İşler iyi giderken de sorgulayabilmek önemli bir özelliktir. Farkındalık gerektirir. Ama zor olan, kaos (karmaşa) ortamında yönetebilmektir.
Evren, kaos ile durağanlık arasında bir yerlerde dengede durur. Dinamik bir dengedir bu. Bir ara denge bozulur, daha sonra bir başka noktada geçici olarak kararlı hale gelir.
Yaşamda sık ve yoğun olan karmaşadır. Karmaşanın bizi çepeçevre sardığını söylesek yanılmış olmayız.
Karmaşa (kaos) ortamında karar verirken stratejik olmak gerekir. “İyilerim ve kötülerim nelerdir?”, “Fırsatlar ve tehditler nelerdir?” diye –basit anlamda da olsa– bakabilmek hem kararı kolaylaştırır hem de çözüme daha sağlıklı yaklaşılmış olur.
Karmaşa ortamı genelde kişi ve firmaları ürkütür. Hâlbuki karmaşa ortamında da kararlar verilebilir, girişimlerde bulunulabilir. Bu gibi durumlarda da risk alınarak girişimci olunabilir. Ama başarı çıtasını belirlerken, alınacak riskleri saptarken özenli olmak gerekir. Maliyetlerin kime ve ne kadar olacağında özenli olmak kaçınılmazdır.
Zor zamanlarda hatırlanması gereken yaklaşımlardan biri, yapılan işlerin daha iyi yapılmasına çalışmak, bir başka deyişle iş yapma modeli kalitesinin artırılmasıdır. Bu gibi durumlarda firmada çalışanlar arası iletişimin daha sağlıklı hale getirilmesi, işler konusunda takımlar oluşturulması, projeler konusunda daha geniz ve yoğun zaman kullanılması her zaman yararlı olur.

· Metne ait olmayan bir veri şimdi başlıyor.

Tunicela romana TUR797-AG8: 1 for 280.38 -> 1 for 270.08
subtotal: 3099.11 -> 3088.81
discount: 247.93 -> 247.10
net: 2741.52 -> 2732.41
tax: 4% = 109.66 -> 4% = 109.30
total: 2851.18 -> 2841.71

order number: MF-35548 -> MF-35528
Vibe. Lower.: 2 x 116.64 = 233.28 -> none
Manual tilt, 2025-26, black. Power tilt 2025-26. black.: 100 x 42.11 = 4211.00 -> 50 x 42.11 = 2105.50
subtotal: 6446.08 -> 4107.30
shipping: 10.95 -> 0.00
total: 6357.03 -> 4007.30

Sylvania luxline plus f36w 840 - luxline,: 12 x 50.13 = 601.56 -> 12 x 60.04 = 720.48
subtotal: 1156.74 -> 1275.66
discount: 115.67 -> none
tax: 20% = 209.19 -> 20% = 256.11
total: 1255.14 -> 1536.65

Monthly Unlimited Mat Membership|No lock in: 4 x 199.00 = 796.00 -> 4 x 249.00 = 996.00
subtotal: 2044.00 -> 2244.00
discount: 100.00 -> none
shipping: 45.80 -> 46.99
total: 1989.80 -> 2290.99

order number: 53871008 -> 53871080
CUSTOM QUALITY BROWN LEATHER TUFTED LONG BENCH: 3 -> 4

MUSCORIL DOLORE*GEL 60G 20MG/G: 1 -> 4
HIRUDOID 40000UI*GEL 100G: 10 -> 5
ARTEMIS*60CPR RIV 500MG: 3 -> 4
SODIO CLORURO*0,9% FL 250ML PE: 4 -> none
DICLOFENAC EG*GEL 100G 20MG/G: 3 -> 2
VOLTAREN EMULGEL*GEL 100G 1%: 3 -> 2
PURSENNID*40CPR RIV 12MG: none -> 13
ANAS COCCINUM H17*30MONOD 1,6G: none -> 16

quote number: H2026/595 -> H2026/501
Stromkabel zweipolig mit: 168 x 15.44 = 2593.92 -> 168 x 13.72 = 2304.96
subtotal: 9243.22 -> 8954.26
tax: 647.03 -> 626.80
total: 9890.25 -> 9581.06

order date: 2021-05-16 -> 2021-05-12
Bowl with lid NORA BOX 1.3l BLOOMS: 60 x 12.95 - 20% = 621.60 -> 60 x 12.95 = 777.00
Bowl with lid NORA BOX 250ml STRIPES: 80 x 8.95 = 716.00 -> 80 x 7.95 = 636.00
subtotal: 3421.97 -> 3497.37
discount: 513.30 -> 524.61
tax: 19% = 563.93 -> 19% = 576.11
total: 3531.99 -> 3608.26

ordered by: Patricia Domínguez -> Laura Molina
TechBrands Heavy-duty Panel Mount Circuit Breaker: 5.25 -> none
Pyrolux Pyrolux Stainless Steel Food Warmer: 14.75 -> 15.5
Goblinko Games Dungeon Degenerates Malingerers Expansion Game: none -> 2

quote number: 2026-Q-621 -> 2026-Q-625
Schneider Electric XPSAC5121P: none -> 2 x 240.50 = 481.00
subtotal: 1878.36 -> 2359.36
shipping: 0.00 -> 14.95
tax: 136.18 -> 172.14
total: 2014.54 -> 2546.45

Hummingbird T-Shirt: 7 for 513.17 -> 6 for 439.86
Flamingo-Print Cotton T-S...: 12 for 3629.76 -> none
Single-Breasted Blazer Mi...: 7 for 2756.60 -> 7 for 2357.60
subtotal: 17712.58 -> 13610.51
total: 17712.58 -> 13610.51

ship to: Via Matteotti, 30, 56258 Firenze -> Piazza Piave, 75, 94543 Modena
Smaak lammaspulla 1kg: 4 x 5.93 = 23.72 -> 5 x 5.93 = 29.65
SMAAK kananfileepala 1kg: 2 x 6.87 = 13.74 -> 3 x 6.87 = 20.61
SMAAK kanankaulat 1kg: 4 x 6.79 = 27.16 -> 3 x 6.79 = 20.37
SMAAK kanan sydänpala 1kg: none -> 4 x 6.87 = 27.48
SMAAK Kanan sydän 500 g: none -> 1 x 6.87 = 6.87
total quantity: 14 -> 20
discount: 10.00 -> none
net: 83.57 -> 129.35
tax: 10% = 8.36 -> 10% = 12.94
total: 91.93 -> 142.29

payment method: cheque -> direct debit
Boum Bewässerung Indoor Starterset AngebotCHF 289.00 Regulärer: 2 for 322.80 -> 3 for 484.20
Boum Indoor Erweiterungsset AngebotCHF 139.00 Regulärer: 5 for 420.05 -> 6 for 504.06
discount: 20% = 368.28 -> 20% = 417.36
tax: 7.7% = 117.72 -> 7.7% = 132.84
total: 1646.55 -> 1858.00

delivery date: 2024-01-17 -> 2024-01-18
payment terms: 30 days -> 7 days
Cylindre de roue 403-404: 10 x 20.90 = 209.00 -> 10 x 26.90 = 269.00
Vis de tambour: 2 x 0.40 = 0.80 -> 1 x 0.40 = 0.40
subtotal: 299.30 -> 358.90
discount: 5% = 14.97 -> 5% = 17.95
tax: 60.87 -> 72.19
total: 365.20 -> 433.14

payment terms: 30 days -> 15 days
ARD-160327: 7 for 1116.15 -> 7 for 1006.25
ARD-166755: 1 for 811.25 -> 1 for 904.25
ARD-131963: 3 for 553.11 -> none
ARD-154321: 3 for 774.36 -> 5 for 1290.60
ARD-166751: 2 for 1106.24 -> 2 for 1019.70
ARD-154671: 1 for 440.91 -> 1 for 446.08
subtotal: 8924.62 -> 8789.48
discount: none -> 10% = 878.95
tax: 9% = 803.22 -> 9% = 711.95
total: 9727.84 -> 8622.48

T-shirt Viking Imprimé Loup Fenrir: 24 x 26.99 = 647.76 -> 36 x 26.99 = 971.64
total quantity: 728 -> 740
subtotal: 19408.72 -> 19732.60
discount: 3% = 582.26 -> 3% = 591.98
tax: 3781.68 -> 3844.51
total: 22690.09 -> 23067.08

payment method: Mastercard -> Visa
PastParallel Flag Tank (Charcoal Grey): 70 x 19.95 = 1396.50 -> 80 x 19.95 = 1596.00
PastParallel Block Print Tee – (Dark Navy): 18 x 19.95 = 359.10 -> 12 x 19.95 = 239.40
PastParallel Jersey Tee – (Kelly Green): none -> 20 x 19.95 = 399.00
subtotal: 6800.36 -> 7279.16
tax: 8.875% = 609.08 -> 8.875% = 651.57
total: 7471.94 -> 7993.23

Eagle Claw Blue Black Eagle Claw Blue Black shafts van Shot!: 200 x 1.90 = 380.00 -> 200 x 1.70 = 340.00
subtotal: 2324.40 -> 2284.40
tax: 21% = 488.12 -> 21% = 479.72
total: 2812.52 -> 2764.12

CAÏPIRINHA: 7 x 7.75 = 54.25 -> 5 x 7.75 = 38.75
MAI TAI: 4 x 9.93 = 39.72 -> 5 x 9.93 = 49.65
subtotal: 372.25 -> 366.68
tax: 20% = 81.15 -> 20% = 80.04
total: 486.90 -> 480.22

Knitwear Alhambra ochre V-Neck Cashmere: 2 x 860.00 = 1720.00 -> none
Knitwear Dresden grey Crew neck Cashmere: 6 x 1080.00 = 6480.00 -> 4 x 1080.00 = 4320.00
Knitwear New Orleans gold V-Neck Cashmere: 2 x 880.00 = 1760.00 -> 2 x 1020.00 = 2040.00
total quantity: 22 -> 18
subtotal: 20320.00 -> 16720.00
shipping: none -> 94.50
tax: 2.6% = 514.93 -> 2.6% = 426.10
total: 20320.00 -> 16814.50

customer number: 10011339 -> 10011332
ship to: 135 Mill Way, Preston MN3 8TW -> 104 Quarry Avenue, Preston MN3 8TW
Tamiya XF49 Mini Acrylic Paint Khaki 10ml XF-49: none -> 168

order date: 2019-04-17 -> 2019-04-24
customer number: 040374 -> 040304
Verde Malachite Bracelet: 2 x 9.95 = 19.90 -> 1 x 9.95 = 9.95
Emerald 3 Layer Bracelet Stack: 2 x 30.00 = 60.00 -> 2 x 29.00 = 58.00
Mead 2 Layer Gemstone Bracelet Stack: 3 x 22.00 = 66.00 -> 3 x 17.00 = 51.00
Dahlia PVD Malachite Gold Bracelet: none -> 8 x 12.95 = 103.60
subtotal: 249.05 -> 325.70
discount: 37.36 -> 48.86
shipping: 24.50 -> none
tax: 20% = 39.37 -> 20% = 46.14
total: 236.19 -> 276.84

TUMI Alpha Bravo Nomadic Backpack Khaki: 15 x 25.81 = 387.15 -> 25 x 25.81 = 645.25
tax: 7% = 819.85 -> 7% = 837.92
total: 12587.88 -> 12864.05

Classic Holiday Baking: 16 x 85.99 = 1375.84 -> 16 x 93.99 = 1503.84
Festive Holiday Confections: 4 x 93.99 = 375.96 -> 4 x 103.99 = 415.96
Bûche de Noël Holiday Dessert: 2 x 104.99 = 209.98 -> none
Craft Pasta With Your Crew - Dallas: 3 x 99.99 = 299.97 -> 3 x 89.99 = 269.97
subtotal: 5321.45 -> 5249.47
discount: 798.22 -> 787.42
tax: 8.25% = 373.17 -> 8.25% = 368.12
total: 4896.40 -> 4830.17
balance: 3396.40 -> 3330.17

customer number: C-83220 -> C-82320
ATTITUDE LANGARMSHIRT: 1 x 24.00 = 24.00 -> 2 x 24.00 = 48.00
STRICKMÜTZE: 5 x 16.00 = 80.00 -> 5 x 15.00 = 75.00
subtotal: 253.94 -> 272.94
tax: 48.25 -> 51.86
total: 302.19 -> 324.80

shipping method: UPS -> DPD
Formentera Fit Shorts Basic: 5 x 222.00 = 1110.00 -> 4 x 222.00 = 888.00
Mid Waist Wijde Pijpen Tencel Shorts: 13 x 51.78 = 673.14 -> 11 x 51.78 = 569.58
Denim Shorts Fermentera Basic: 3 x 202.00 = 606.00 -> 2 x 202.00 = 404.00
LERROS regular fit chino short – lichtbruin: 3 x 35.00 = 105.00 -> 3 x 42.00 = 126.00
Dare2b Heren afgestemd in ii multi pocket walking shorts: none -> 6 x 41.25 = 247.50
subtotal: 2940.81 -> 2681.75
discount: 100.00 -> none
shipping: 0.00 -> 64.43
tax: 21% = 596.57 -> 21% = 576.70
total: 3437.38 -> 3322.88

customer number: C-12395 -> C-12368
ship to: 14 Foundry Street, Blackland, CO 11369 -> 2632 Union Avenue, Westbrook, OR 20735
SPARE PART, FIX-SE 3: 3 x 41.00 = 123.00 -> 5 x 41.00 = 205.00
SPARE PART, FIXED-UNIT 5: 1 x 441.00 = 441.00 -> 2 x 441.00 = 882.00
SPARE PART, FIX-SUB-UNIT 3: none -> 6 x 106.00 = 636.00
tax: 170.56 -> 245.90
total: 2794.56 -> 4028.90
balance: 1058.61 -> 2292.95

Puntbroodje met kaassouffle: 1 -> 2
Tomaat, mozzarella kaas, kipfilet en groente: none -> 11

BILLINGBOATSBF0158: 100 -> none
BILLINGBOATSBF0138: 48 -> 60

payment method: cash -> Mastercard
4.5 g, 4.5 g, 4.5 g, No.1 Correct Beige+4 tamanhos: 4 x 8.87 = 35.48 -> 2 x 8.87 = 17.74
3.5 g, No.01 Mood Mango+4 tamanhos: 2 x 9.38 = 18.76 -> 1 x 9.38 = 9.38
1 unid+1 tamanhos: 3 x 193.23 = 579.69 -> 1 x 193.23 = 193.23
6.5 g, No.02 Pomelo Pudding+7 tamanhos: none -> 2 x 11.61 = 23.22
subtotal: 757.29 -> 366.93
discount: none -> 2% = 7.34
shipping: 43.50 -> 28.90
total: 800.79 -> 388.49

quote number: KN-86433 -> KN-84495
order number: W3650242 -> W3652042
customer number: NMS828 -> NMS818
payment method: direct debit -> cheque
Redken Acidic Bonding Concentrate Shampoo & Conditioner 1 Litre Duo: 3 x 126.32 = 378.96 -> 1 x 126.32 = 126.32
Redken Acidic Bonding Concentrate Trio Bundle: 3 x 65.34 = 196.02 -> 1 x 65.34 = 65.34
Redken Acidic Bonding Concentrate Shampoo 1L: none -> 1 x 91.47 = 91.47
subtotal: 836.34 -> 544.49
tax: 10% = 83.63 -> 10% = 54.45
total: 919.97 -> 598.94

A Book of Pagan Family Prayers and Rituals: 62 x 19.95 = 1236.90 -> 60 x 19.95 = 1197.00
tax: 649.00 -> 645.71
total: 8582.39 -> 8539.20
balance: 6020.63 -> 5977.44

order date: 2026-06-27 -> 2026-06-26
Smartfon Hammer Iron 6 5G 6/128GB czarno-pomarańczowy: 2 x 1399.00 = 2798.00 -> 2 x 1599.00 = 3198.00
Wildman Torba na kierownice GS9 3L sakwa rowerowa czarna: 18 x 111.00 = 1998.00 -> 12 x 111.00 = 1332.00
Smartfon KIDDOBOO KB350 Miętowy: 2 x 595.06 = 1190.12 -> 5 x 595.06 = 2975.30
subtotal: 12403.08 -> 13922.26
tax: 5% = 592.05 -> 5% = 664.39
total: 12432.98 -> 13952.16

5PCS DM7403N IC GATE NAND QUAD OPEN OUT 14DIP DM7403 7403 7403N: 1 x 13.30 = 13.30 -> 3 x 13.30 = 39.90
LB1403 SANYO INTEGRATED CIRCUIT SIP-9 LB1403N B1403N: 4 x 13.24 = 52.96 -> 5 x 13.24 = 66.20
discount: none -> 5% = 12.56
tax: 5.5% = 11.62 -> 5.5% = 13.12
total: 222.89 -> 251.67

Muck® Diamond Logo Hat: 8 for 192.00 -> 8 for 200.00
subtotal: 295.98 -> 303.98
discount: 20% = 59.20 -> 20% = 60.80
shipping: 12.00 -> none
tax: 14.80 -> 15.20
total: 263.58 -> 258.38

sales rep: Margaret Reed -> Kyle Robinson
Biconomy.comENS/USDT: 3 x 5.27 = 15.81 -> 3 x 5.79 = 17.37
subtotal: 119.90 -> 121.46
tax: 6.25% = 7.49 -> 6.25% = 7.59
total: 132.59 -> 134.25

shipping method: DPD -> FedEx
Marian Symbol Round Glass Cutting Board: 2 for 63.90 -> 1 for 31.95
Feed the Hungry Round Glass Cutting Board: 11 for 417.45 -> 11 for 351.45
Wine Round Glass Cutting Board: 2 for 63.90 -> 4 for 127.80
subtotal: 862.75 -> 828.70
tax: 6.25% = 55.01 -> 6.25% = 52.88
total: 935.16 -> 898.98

Yeni iş modellerinde yönetim uzmanlarının sıklıkla önerdikleri yaklaşımlardan biri başkalarına (çalışanlara) iş ve sorumluluk vermek... Üst düzey yöneticinin (veya işin büyüklüğüne göre bizzat patronun) işin bütün ayrıntılarını bilmesi koşuluna rağmen işin kısımlarının sorumluluk ve yetki ile birlikte çalışanlara aktarılması giderek zor zaman yönetiminin temel bileşenlerinden biri oluyor.
Siyaset de tipik bir karmaşa ortamı... Kişisel gelişim ve firma iyileştirmesi konularında karmaşa ortamları için üretilmiş sayısız yaklaşım var. Ama ne yazık ki, ülkenin yönetimine talip olan siyaset alanında bu yaklaşımları fazlasıyla göremiyoruz.
Bir firma yönetiminde yer alabilmek için yukarıda anlattığıma benzer bir sürü yordam, teknik ve bilgi bilmek gerekirken siyaset için herhangi bir “diploma veya sertifika” aranmıyor. Parti yönetimini ve delegeleri ikna et; oyları al ve yönet… Bu kadar basit…
Sonra o karmaşa ortamında kime yazık olduğu kimsenin umurunda bile değil. Eğer şu veya bu nedenle bir firma çalışanı işinde başarısız olursa işini kaybedebilir. Ama bir siyasetçi için bu durum asla söz konusu değildir. Siyasetçi maaşını almaya devam eder; hatta onu bir de süper emekli yaparız.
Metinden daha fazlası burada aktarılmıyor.